Instructions to follow » Among the entries, find the lines with the string "washers" and report them.

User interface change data
·····

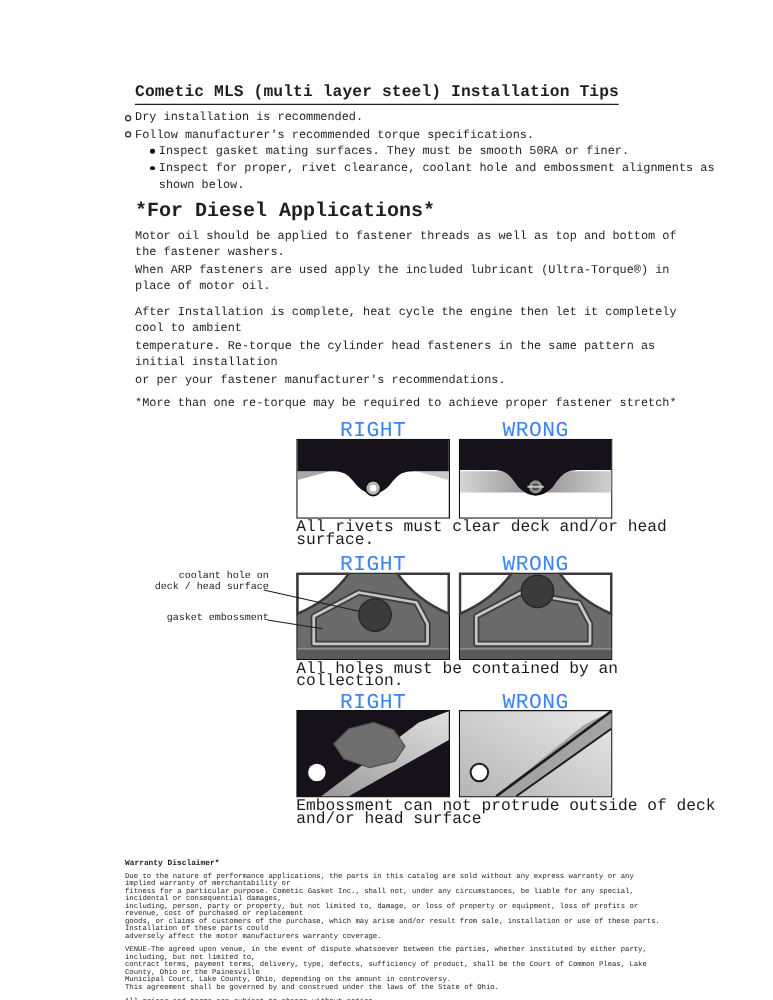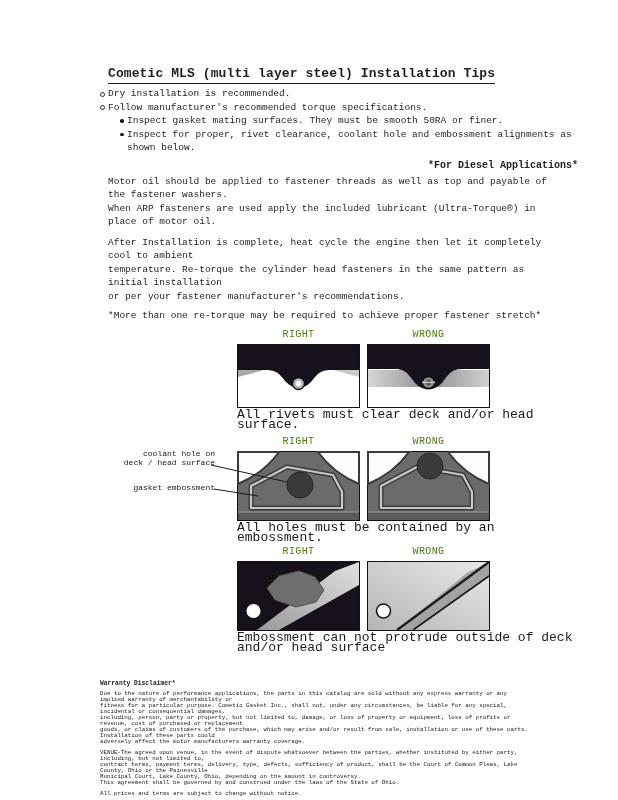--- a/index.html
+++ b/index.html
@@ -32,40 +32,40 @@
     left:0;top:4.5px;width:3px;height:3px;
     border:1px solid #2a2a2a;border-radius:50%;background:#fff;
   }
   .tip.lvl2{padding-left:27px;}
   .tip.lvl2 .marker{
     left:20px;top:5px;width:3.6px;height:3.6px;
     border-radius:50%;background:#111;
   }
 
   
-  .diesel-heading{margin:5px 0 0 8px;font-size:10px;font-weight:bold;text-align:right;}
+  .diesel-heading{margin:5px 0 0 8px;font-size:16px;font-weight:bold;}
   .para{
     margin:4px 0 0 8px;
     font-size:9.5px;line-height:13.5px;
     white-space:pre-line;
     max-width:440px;
   }
   .para.p2{margin-top:7px;}
   .para.p3{margin-top:6px;}
 
   
   .figures{margin-left:137px;margin-top:6px;}
   .fig-block{position:relative;}
   .fig-block.row2{margin-top:5px;}
   .fig-block.row3{margin-top:2px;}
   .fig-row{display:flex;gap:7px;}
   .fig-col{width:123px;}
   .fig-label{
     height:15px;text-align:center;
-    font-size:10px;letter-spacing:0.4px;color:#4d7c0f;
+    font-size:17px;letter-spacing:0.4px;color:#3b82f6;
   }
   .fig-caption{
     margin-top:2px;font-size:13px;line-height:10.5px;
     color:#1b1b1b;white-space:pre-line;
   }
   svg.panel{display:block;}
 
   
   .annot{
     position:absolute;
@@ -109,21 +109,21 @@
         <span class="marker"></span>
         <span>Inspect gasket mating surfaces.  They must be smooth 50RA or finer.</span>
       </div>
       <div class="tip lvl2">
         <span class="marker"></span>
         <span>Inspect for proper, rivet clearance, coolant hole and embossment alignments as shown below.</span>
       </div>
     </div>
 
     <div class="diesel-heading">*For Diesel Applications*</div>
-    <p class="para p1">Motor oil should be applied to fastener threads as well as top and payable of the fastener washers.
+    <p class="para p1">Motor oil should be applied to fastener threads as well as top and bottom of the fastener washers.
 When ARP fasteners are used apply the included lubricant (Ultra-Torque®) in place of motor oil.</p>
     <p class="para p2">After Installation is complete, heat cycle the engine then let it completely cool to ambient
 temperature. Re-torque the cylinder head fasteners in the same pattern as initial installation
 or per your fastener manufacturer's recommendations.</p>
     <p class="para p3">*More than one re-torque may be required to achieve proper fastener stretch*</p>
 
     <div class="figures">
 
       <div class="fig-block row1">
         <div class="fig-row">
@@ -189,21 +189,21 @@
             </svg>
           </div>
         </div>
         <div class="annot annot-1">coolant hole on
 deck / head surface</div>
         <div class="annot annot-2">gasket embossment</div>
         <svg class="leaders" width="300" height="86" viewBox="0 0 300 86">
           <line x1="94" y1="29" x2="170" y2="46" stroke="#1c1c1c" stroke-width="1"></line>
           <line x1="97" y1="53" x2="141" y2="60" stroke="#1c1c1c" stroke-width="1"></line>
         </svg>
-        <div class="fig-caption">All holes must be contained by an embossment.</div>
+        <div class="fig-caption">All holes must be contained by an collection.</div>
       </div>
 
       <div class="fig-block row3">
         <div class="fig-row">
           <div class="fig-col">
             <div class="fig-label">RIGHT</div>
             <svg class="panel" width="123" height="70" viewBox="0 0 123 70">
               <defs>
                 <linearGradient id="g3" x1="0" y1="1" x2="1" y2="0">
                   <stop offset="0" stop-color="#9a9a9a"></stop>

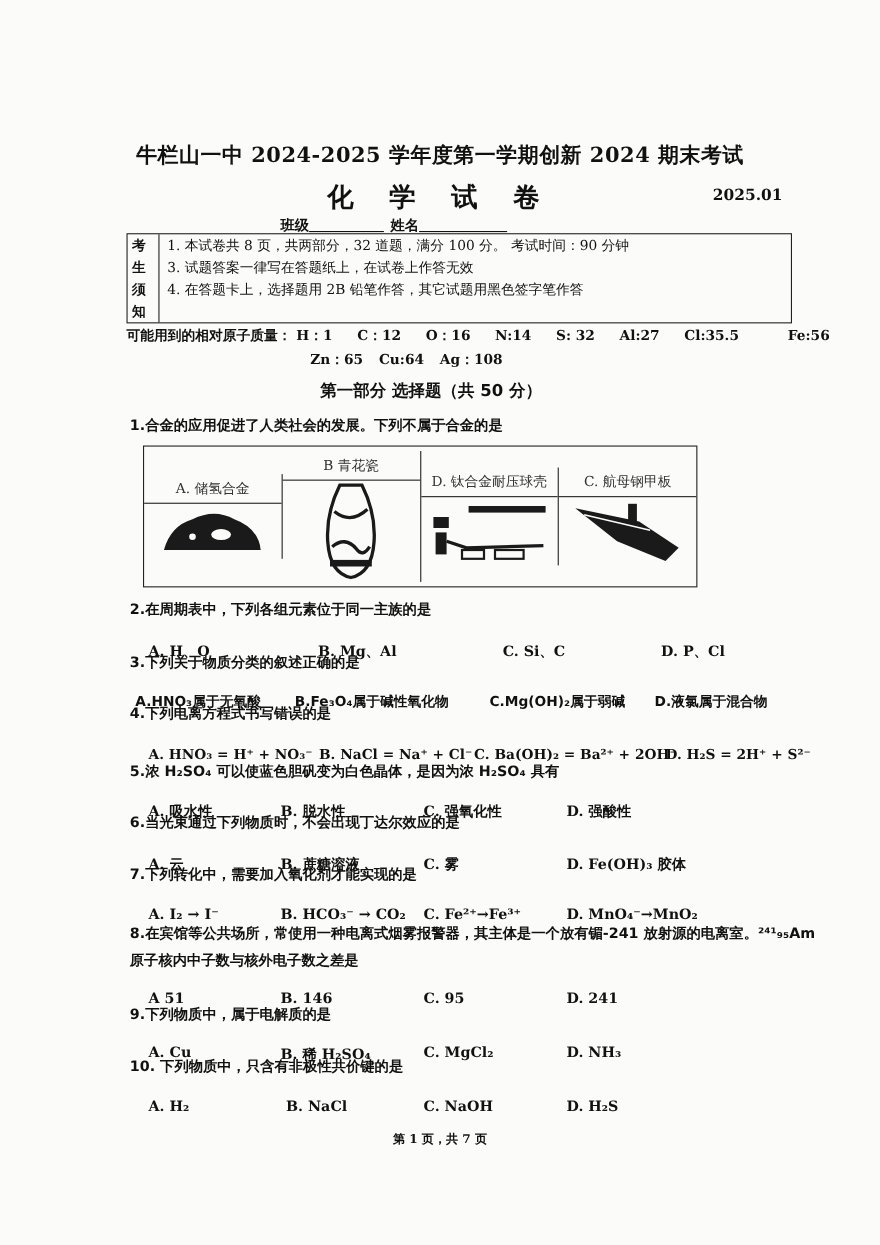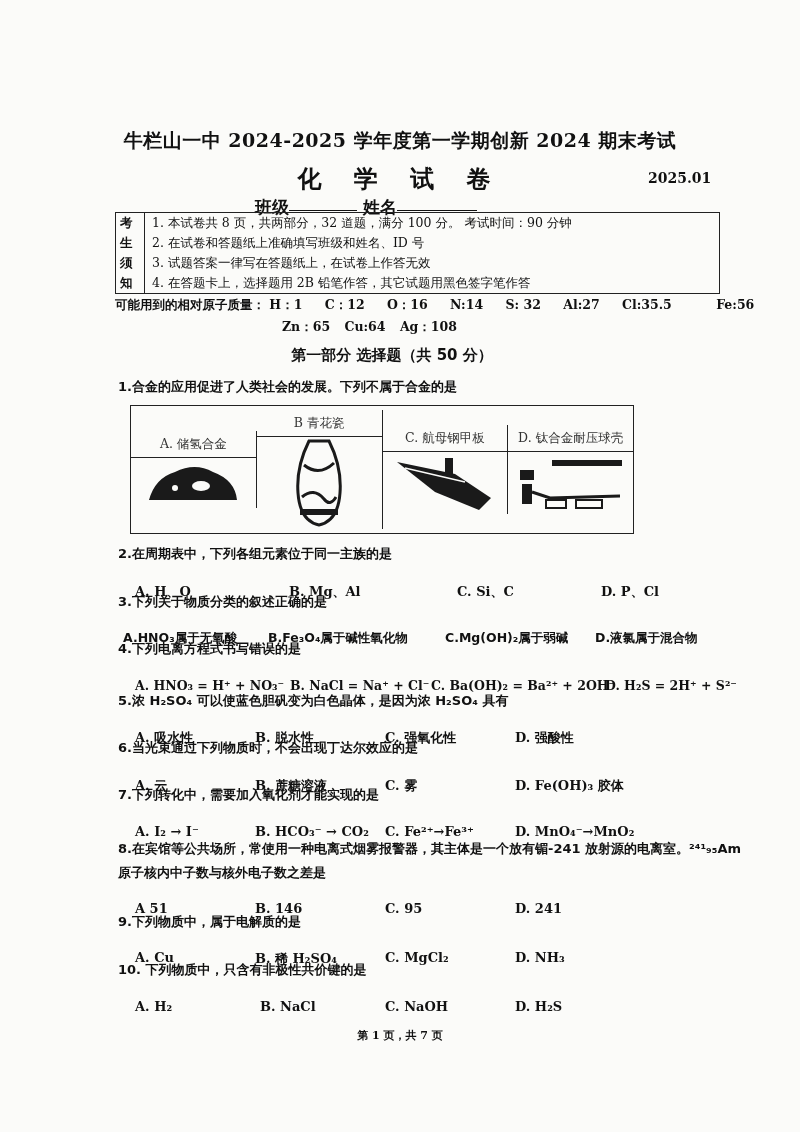--- a/index.html
+++ b/index.html
@@ -4,21 +4,21 @@
 <style>
   html, body { margin: 0; padding: 0; }
   body {
     width: 800px; height: 1132px; background: #fbfbf9; position: relative; overflow: hidden;
     font-family: "DejaVu Serif", "Liberation Serif", serif; color: #111;
   }
   .abs { position: absolute; }
   .title1 { left: 0; width: 800px; top: 128px; text-align: center; font-size: 19px; font-weight: bold; letter-spacing: 0.5px; }
   .title2 { left: 0; width: 800px; top: 163px; text-align: center; font-size: 24px; font-weight: bold; letter-spacing: 12px; }
   .date { left: 648px; top: 170px; font-size: 14px; font-weight: bold; }
-  .fields { left: 255px; top: 196px; font-size: 17px; font-weight: bold; display: flex; gap: 0; }
+  .fields { left: 255px; top: 196px; font-size: 13px; font-weight: bold; display: flex; gap: 0; }
   .fields .blank { display: inline-block; border-bottom: 1px solid #111; height: 14px; vertical-align: bottom; }
   .notice { left: 115px; top: 212px; width: 603px; border: 1.5px solid #222; display: flex; font-size: 12.5px; }
   .notice .side { width: 28px; border-right: 1.5px solid #222; display: flex; flex-direction: column; font-weight: bold; }
   .notice .side span { height: 20px; line-height: 20px; padding-left: 4px; }
   .notice .rows { flex: 1; }
   .notice .rows div { height: 20px; line-height: 20px; padding-left: 7px; white-space: nowrap; }
   .masses { left: 115px; top: 297px; font-size: 12.5px; font-weight: bold; white-space: nowrap; }
   .masses span { margin-right: 18px; margin-top: 24px; }
   .masses2 { left: 282px; top: 319px; font-size: 12.5px; font-weight: bold; white-space: nowrap; }
   .masses2 span { margin-right: 10px; }
@@ -50,21 +50,20 @@
 
 <div class="abs notice">
   <div class="side">
     <span>考</span>
     <span>生</span>
     <span>须</span>
     <span>知</span>
   </div>
   <div class="rows">
     <div>1. 本试卷共 8 页，共两部分，32 道题，满分 100 分。   考试时间：90 分钟</div>
-    <div>2. 在试卷和答题纸上准确填写班级和姓名、ID 号</div>
     <div>3. 试题答案一律写在答题纸上，在试卷上作答无效</div>
     <div>4. 在答题卡上，选择题用 2B 铅笔作答，其它试题用黑色签字笔作答</div>
   </div>
 </div>
 
 <div class="abs masses">
   <span style="margin-right:0">可能用到的相对原子质量：</span>
   <span>H：1</span>
   <span>C：12</span>
   <span>O：16</span>
@@ -98,42 +97,42 @@
     <div class="cap">B  青花瓷</div>
     <div class="pic">
       <svg width="50" height="92" viewBox="0 0 50 92">
           <path d="M15 4 H35 Q48 30 46 56 Q44 84 25 88 Q6 84 4 56 Q2 30 15 4 Z" fill="#fbfbf9" stroke="#1a1a1a" stroke-width="3"></path>
           <path d="M10 28 Q25 40 40 26 M8 60 Q20 50 30 62 Q36 70 42 60" stroke="#1a1a1a" stroke-width="3" fill="none"></path>
           <rect x="6" y="72" width="38" height="6" fill="#1a1a1a"></rect>
         </svg>
     </div>
   </div>
   <div class="imgcell">
-    <div class="cap">C. 航母钢甲板</div>
-    <div class="pic">
-      <svg width="100" height="62" viewBox="0 0 100 62">
-          <path d="M2 10 L60 22 L96 46 L84 58 L40 40 Z" fill="#1a1a1a"></path>
-          <rect x="50" y="6" width="8" height="18" fill="#1a1a1a"></rect>
-          <path d="M10 16 L70 30" stroke="#fbfbf9" stroke-width="1.5"></path>
-        </svg>
-    </div>
-  </div>
-  <div class="imgcell">
     <div class="cap">D. 钛合金耐压球壳</div>
     <div class="pic">
       <svg width="110" height="62" viewBox="0 0 110 62">
           <rect x="36" y="8" width="70" height="6" fill="#1a1a1a"></rect>
           <rect x="4" y="18" width="14" height="10" fill="#1a1a1a"></rect>
           <rect x="6" y="32" width="10" height="20" fill="#1a1a1a"></rect>
           <path d="M16 40 L34 46 L104 44" stroke="#1a1a1a" stroke-width="3" fill="none"></path>
           <rect x="30" y="48" width="20" height="8" fill="none" stroke="#1a1a1a" stroke-width="2"></rect>
           <rect x="60" y="48" width="26" height="8" fill="none" stroke="#1a1a1a" stroke-width="2"></rect>
         </svg>
     </div>
   </div>
+  <div class="imgcell">
+    <div class="cap">C. 航母钢甲板</div>
+    <div class="pic">
+      <svg width="100" height="62" viewBox="0 0 100 62">
+          <path d="M2 10 L60 22 L96 46 L84 58 L40 40 Z" fill="#1a1a1a"></path>
+          <rect x="50" y="6" width="8" height="18" fill="#1a1a1a"></rect>
+          <path d="M10 16 L70 30" stroke="#fbfbf9" stroke-width="1.5"></path>
+        </svg>
+    </div>
+  </div>
 </div>
 
 <div class="abs q" style="top:545px">2.在周期表中，下列各组元素位于同一主族的是</div>
 <div class="abs opts" style="top:571px">
   <span style="left:0">A. H、O</span>
   <span style="left:154px">B. Mg、Al</span>
   <span style="left:322px">C. Si、C</span>
   <span style="left:466px">D. P、Cl</span>
 </div>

·····

Task result »
-    <p class="para p1">Motor oil should be applied to fastener threads as well as top and payable of the fastener washers.
+    <p class="para p1">Motor oil should be applied to fastener threads as well as top and bottom of the fastener washers.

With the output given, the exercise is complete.